On at least 6 different occasions he threatened to take it from her. I begged him to give it back. She never begged him and told me not to. She said "I'm not begging him for anything." I warned him that he would destroy his relationship with her, that he would never walk his daughter down the aisle or see his grandchildren. He thought he could use it to make her love and appreciate him. Didn't happen. She hates him for it. 

He told her he would leave all his money to her brother because she was an a-hole and spoiled brat! Spoiled brat?
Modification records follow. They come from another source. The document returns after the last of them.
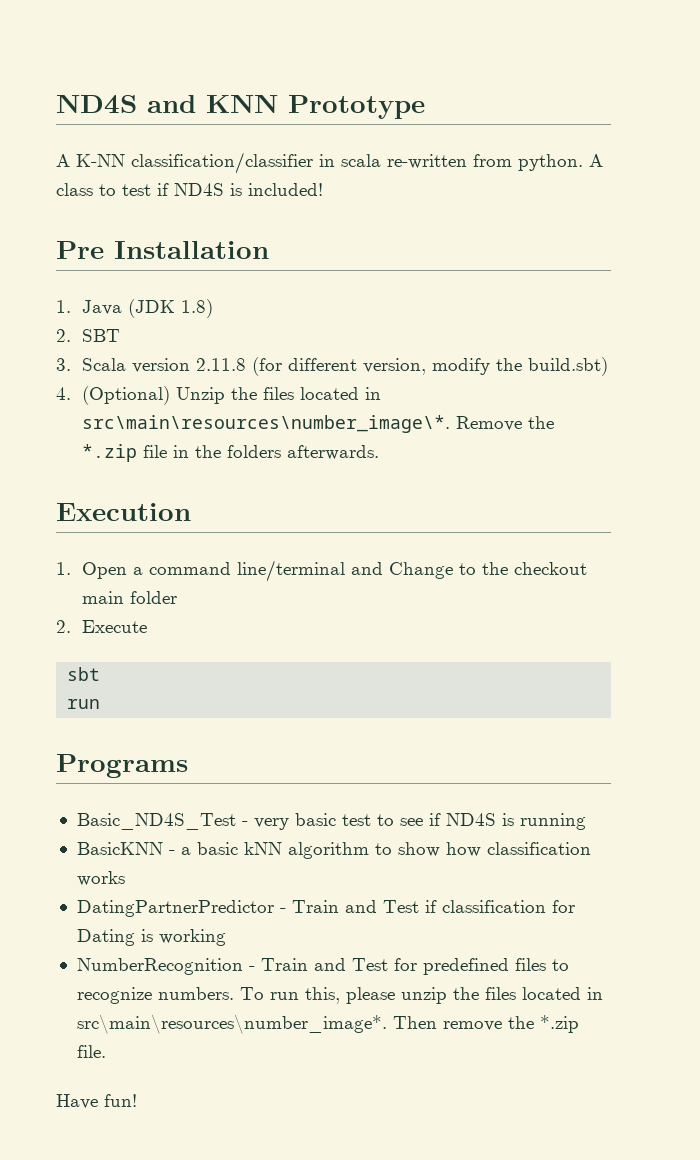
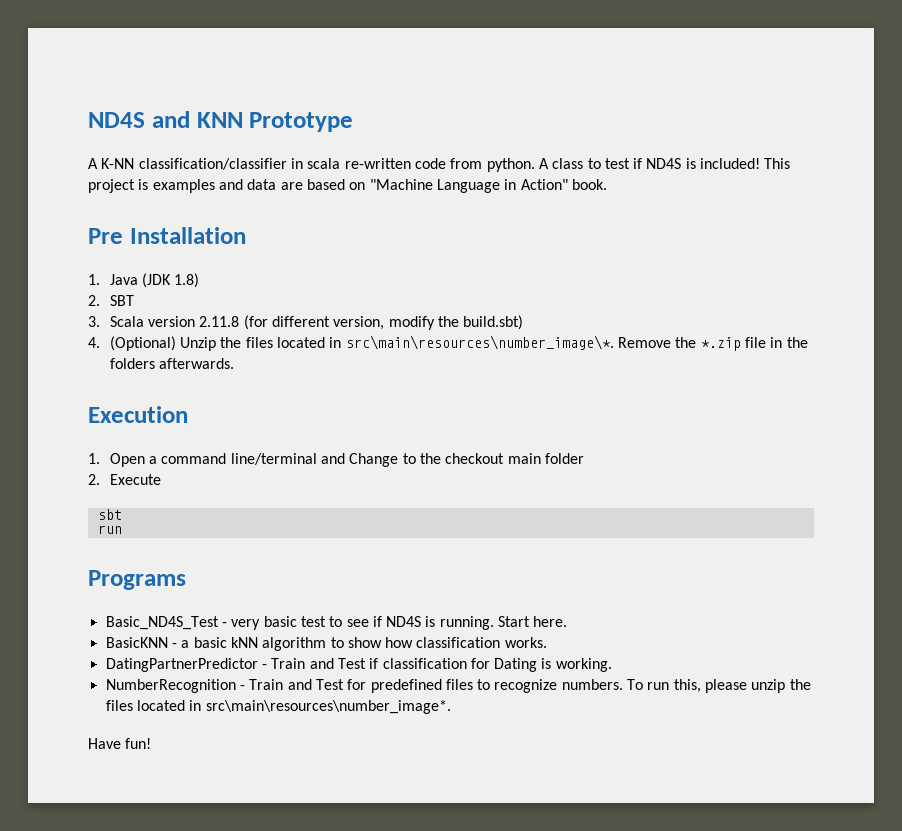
(467, 161) none -> [414,158,446,169] code
(323, 189) none -> [764,158,791,169] [88,179,607,193] This project is examples and data are based on "Machine Language in Action" book.
[519,813,586,830] running -> [439,616,568,630] running. Start here.
[76,871,125,886] works -> [504,637,547,648] works.
[158,929,226,946] working -> [555,658,612,672] working.
[392,1015,579,1033] [76,1045,106,1058] Then remove the *.zip file. -> (451, 707) none

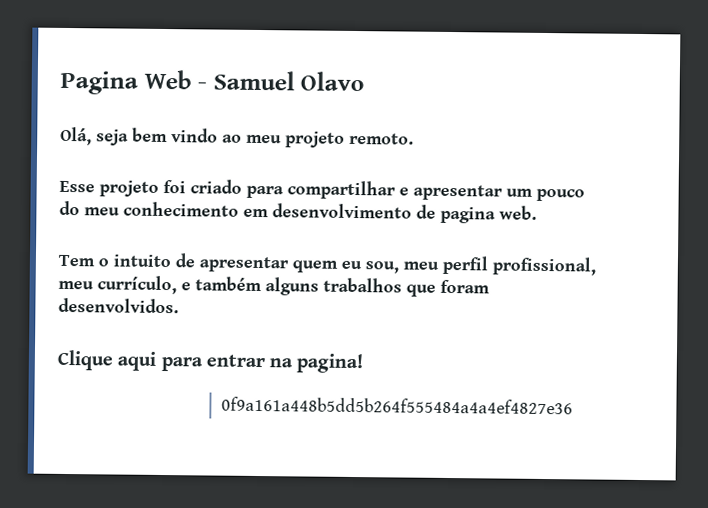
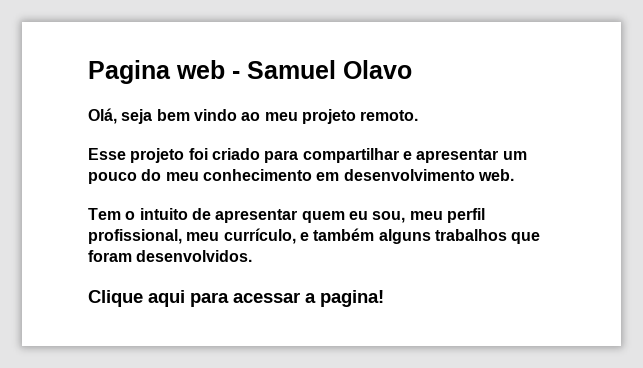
[143,69,192,90] Web -> [176,60,225,79] web
[416,204,496,224] de pagina -> (475, 175) none
[205,354,294,368] entrar na -> [233,292,316,303] acessar a
[221,396,574,415] // 0f9a161a448b5dd5b264f555484a4a4ef4827e36 -> (384, 298) none

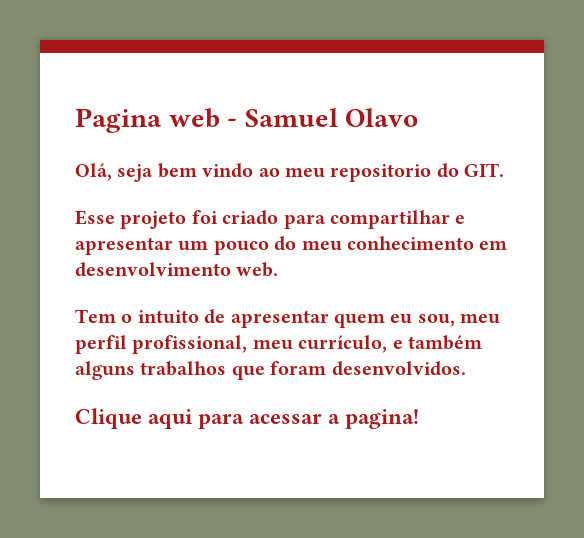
[301,109,419,124] projeto remoto. -> [330,163,505,182] repositorio do GIT.

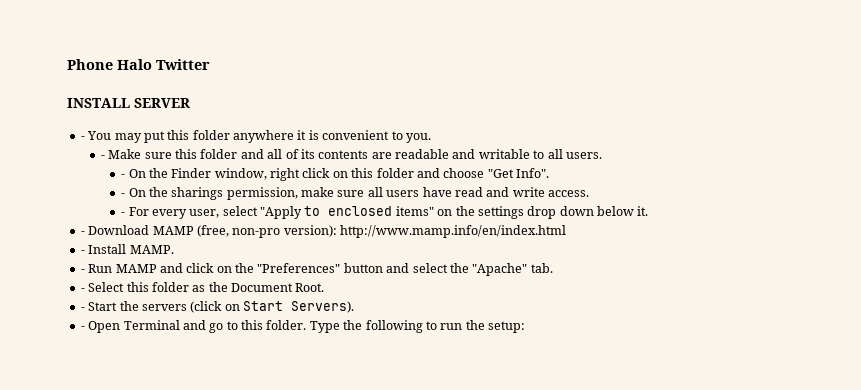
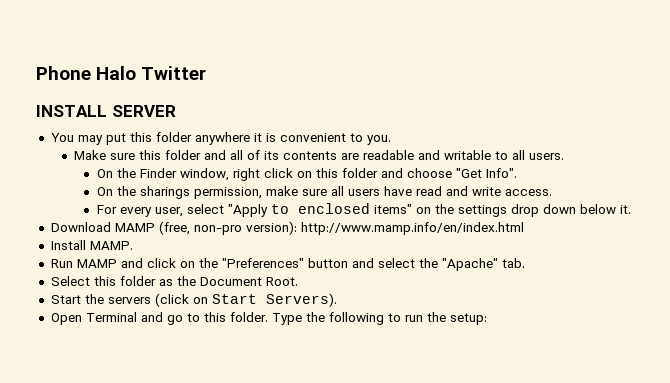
[80,136,85,140] - -> (176, 111) none
[100,155,105,159] - -> (391, 140) none
[121,174,126,178] - -> (564, 156) none
[121,193,126,197] - -> (517, 173) none
[121,212,126,216] - -> (552, 192) none
[80,231,85,235] - -> (631, 209) none
[80,250,85,254] - -> (524, 228) none
[80,269,85,273] - -> (133, 245) none
[80,288,85,292] - -> (525, 263) none
[80,307,85,311] - -> (298, 281) none
[80,326,85,330] - -> (337, 300) none

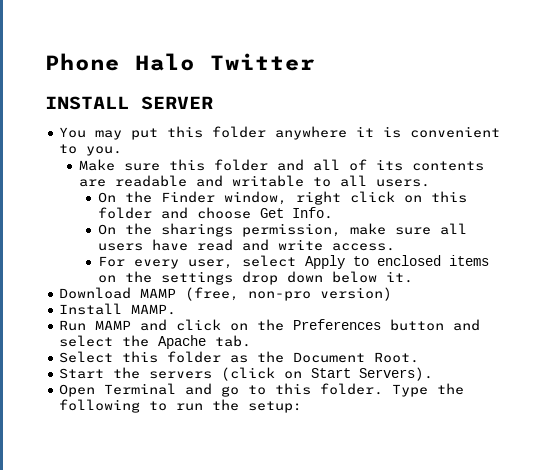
[455,168,517,178] "Get Info". -> [259,207,333,219] Get Info.
[227,204,268,217] "Apply -> [304,255,345,269] Apply
[373,204,412,214] items" -> [448,255,489,266] items
[245,221,524,235] version): http://www.mamp.info/en/index.html -> [320,287,393,301] version)
[221,258,304,268] "Preferences" -> [293,319,382,330] Preferences
[441,258,498,271] "Apache" -> [158,335,207,349] Apache

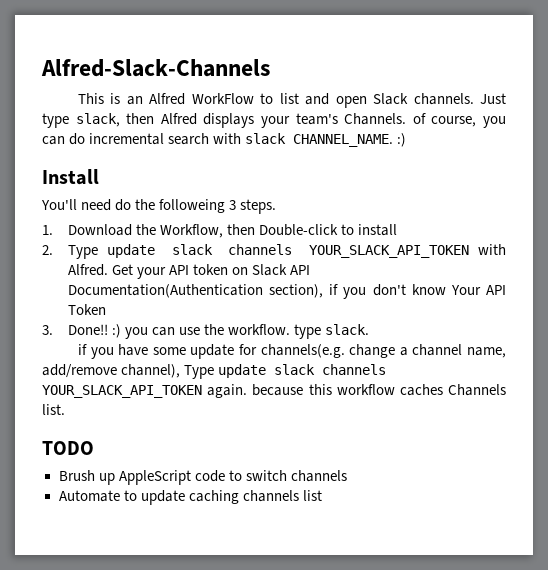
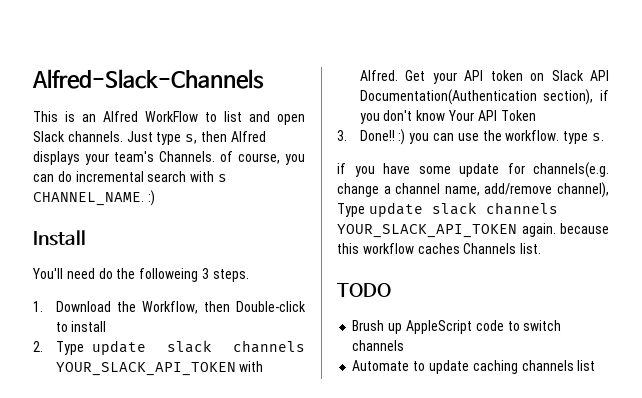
[75,113,120,127] slack, -> [185,134,198,144] s,
[245,133,287,144] slack -> [217,174,227,182] s
[325,324,370,335] slack. -> [591,133,604,141] s.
This is a straight A student who has worked since she was 15 and puts herself through college! :slap: 

He gave her no graduation present ("I already bought you a car"), no present on her 18th birthday ("I bought you a damn car!"). We started joking that he was going to give that car to her on her wedding day!

But he took it from her. Finally. And when he tried to SELL IT BACK to her she told him to go screw himself! :smthumbup:

I don't know how she feels about her father really. She just says the father she knew and loved died 3 years ago. Sad because when she was a young child he WAS a great father to her and they had a great relationship. He keeps bringing that up but perfume only smells good if you don't dump a load of sh*t on it. He completely destroyed his relationship with his daughter and it's ALL on him. Now he can reap what he's sown.


----------



## Freak On a Leash (Feb 19, 2010)

SlowlyGettingWiser said:


> STBXH drove himself to the emergency room 7 days after I left! He was hospitalized with pneumonia; says he almost died. Was told to quit smoking; he hasn't...smokes as much as ever! He brings it on himself. The sooner he's gone, the sooner I will NO LONGER have to deal with him and his messes in any way, shape or form. Won't be soon enough for me.
> 
> BTW: His promised new car for her: new Cadillac! yeah, sure! I tell her 'don't get your hopes up!'


Yep..my H told my son he'd buy him a new car. Not going to happen. I told my STBXH NOT to promise our son anything. He said "I told him I'd HELP him." I told my son not to hold his breath on that and start saving his money. I also stress that his sister BOUGHT her own car in the end and that's what he will have to do. 

My husband was hospitalized several times in the past two years. For detox and because of his blood clots in his legs. He has a bad circulatory system. He was told by the doctors that if he drank it would kill him. He drank anyway! It didn't kill him. I too used to pray for him to die so I could just be rid of him. 

But now I figure he's better off alive. For one, he really is an asset when it comes to raising our son. I like that he's here for him and that makes my life easier because my son and I don't get along at times and I need a break. 

This is all based on IF he remains sober. Right now he's sobered up and is in AA and seems to be doing well but that could change. Fortunately if he starts drinking my son wants nothing to do with him. 

If he starts ponying up financial support then it will make my life easier too. So yeah, now I'd like my STBXH to remain healthy and alive but I can totally relate where you all are coming from. I used to stare up at the sky and say "Please God, release me from this monster that came up from the depths of Hell and is making me and my kids miserable".


----------



## Freak On a Leash (Feb 19, 2010)

EnjoliWoman said:


> I try to be my daughter's rock. I don't buy her love - I'm reliable, steady and have house rules to follow. I hope some day she sees that as more loving than the permissive type her father is.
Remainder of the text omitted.